» **Task requirements**: Your job is to retype the records exactly while dropping every picture.

Records from a data source:
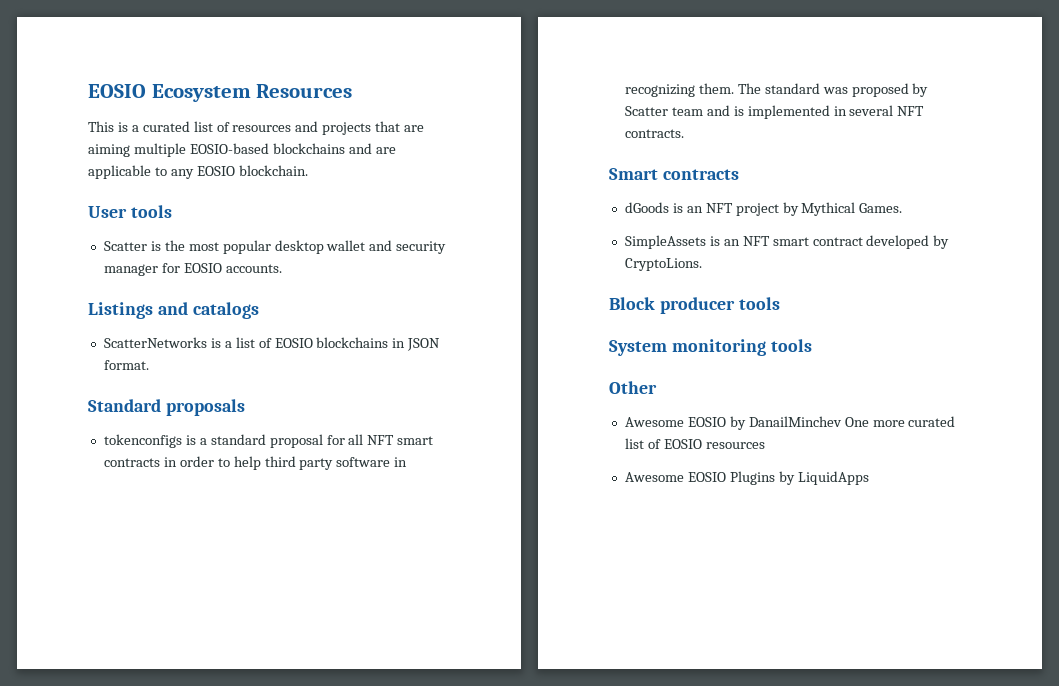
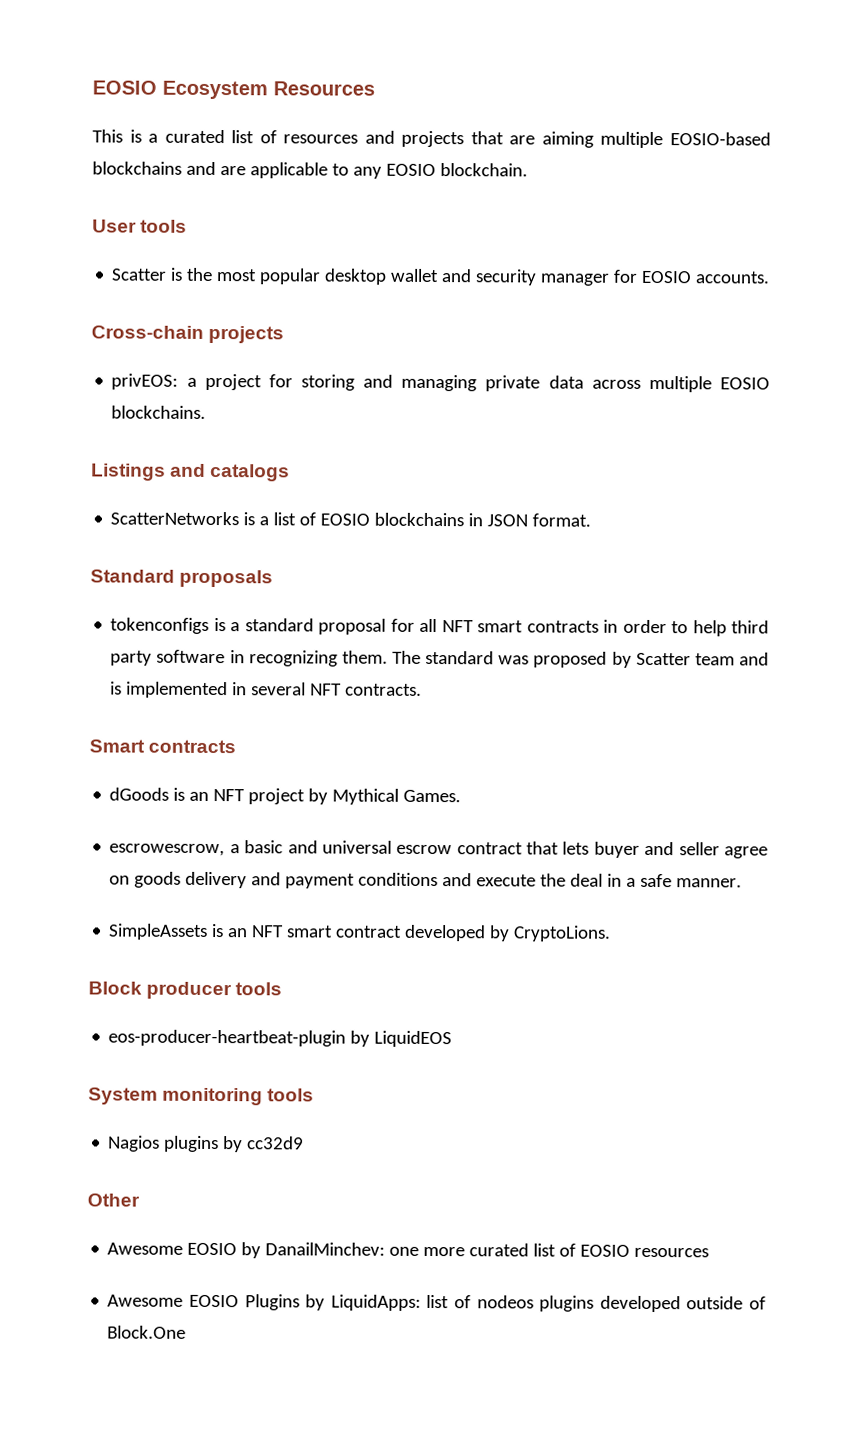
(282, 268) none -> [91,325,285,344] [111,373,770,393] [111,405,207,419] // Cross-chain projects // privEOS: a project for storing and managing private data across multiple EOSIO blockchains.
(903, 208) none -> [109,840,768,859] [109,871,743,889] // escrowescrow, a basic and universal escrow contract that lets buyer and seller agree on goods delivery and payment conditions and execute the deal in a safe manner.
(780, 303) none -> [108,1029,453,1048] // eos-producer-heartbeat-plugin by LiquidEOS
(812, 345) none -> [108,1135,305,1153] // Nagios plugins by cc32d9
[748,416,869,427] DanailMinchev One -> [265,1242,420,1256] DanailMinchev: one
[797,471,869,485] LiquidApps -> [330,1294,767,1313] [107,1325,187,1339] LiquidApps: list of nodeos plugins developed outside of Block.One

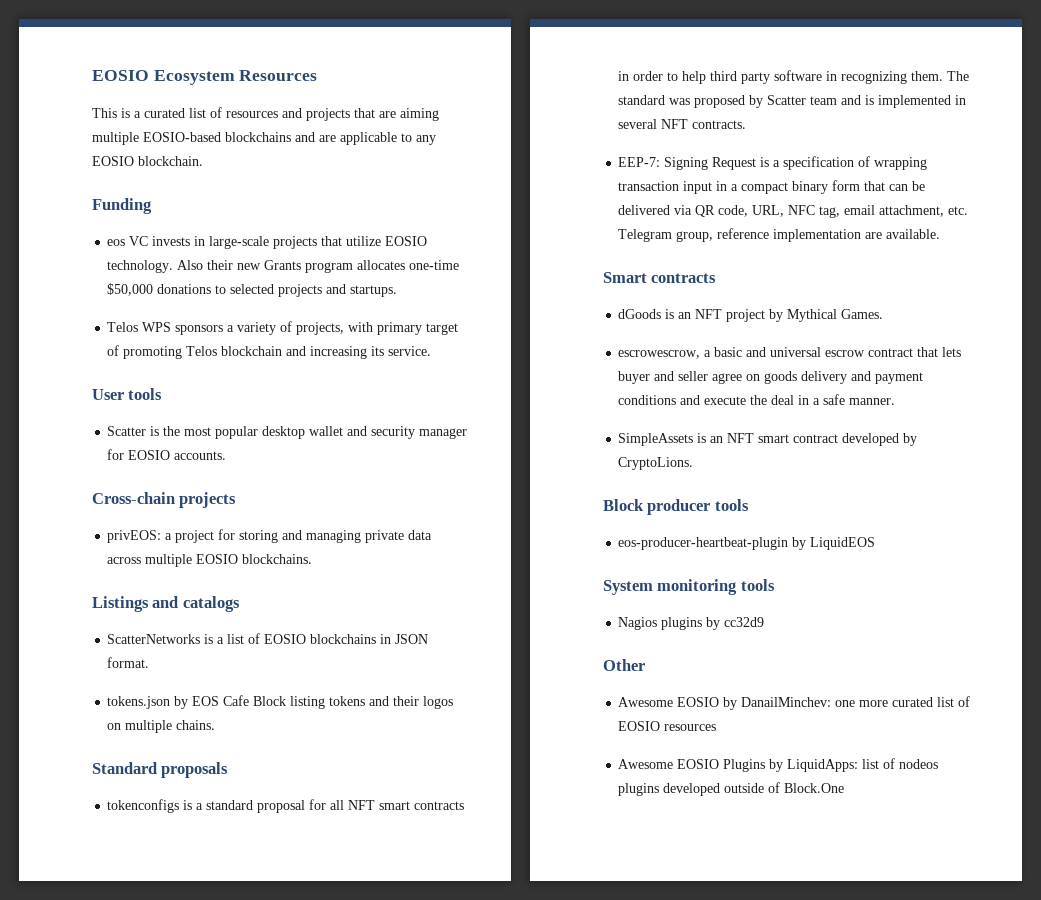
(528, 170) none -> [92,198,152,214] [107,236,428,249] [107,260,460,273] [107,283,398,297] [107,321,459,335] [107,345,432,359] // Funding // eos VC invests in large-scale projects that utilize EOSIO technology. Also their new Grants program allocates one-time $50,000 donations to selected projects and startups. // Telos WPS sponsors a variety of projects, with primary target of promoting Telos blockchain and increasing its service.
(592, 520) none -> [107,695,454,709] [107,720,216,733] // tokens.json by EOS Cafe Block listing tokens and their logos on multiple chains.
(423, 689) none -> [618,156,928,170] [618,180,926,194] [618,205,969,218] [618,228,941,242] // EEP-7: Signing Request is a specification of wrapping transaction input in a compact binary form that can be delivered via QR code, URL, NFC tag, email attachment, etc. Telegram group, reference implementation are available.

» **Written solution**:
(282, 268) none -> [91,325,285,344] [111,373,770,393] [111,405,207,419] // Cross-chain projects // privEOS: a project for storing and managing private data across multiple EOSIO blockchains.
(903, 208) none -> [109,840,768,859] [109,871,743,889] // escrowescrow, a basic and universal escrow contract that lets buyer and seller agree on goods delivery and payment conditions and execute the deal in a safe manner.
(780, 303) none -> [108,1029,453,1048] // eos-producer-heartbeat-plugin by LiquidEOS
(812, 345) none -> [108,1135,305,1153] // Nagios plugins by cc32d9
[748,416,869,427] DanailMinchev One -> [265,1242,420,1256] DanailMinchev: one
[797,471,869,485] LiquidApps -> [330,1294,767,1313] [107,1325,187,1339] LiquidApps: list of nodeos plugins developed outside of Block.One

(528, 170) none -> [92,198,152,214] [107,236,428,249] [107,260,460,273] [107,283,398,297] [107,321,459,335] [107,345,432,359] // Funding // eos VC invests in large-scale projects that utilize EOSIO technology. Also their new Grants program allocates one-time $50,000 donations to selected projects and startups. // Telos WPS sponsors a variety of projects, with primary target of promoting Telos blockchain and increasing its service.
(592, 520) none -> [107,695,454,709] [107,720,216,733] // tokens.json by EOS Cafe Block listing tokens and their logos on multiple chains.
(423, 689) none -> [618,156,928,170] [618,180,926,194] [618,205,969,218] [618,228,941,242] // EEP-7: Signing Request is a specification of wrapping transaction input in a compact binary form that can be delivered via QR code, URL, NFC tag, email attachment, etc. Telegram group, reference implementation are available.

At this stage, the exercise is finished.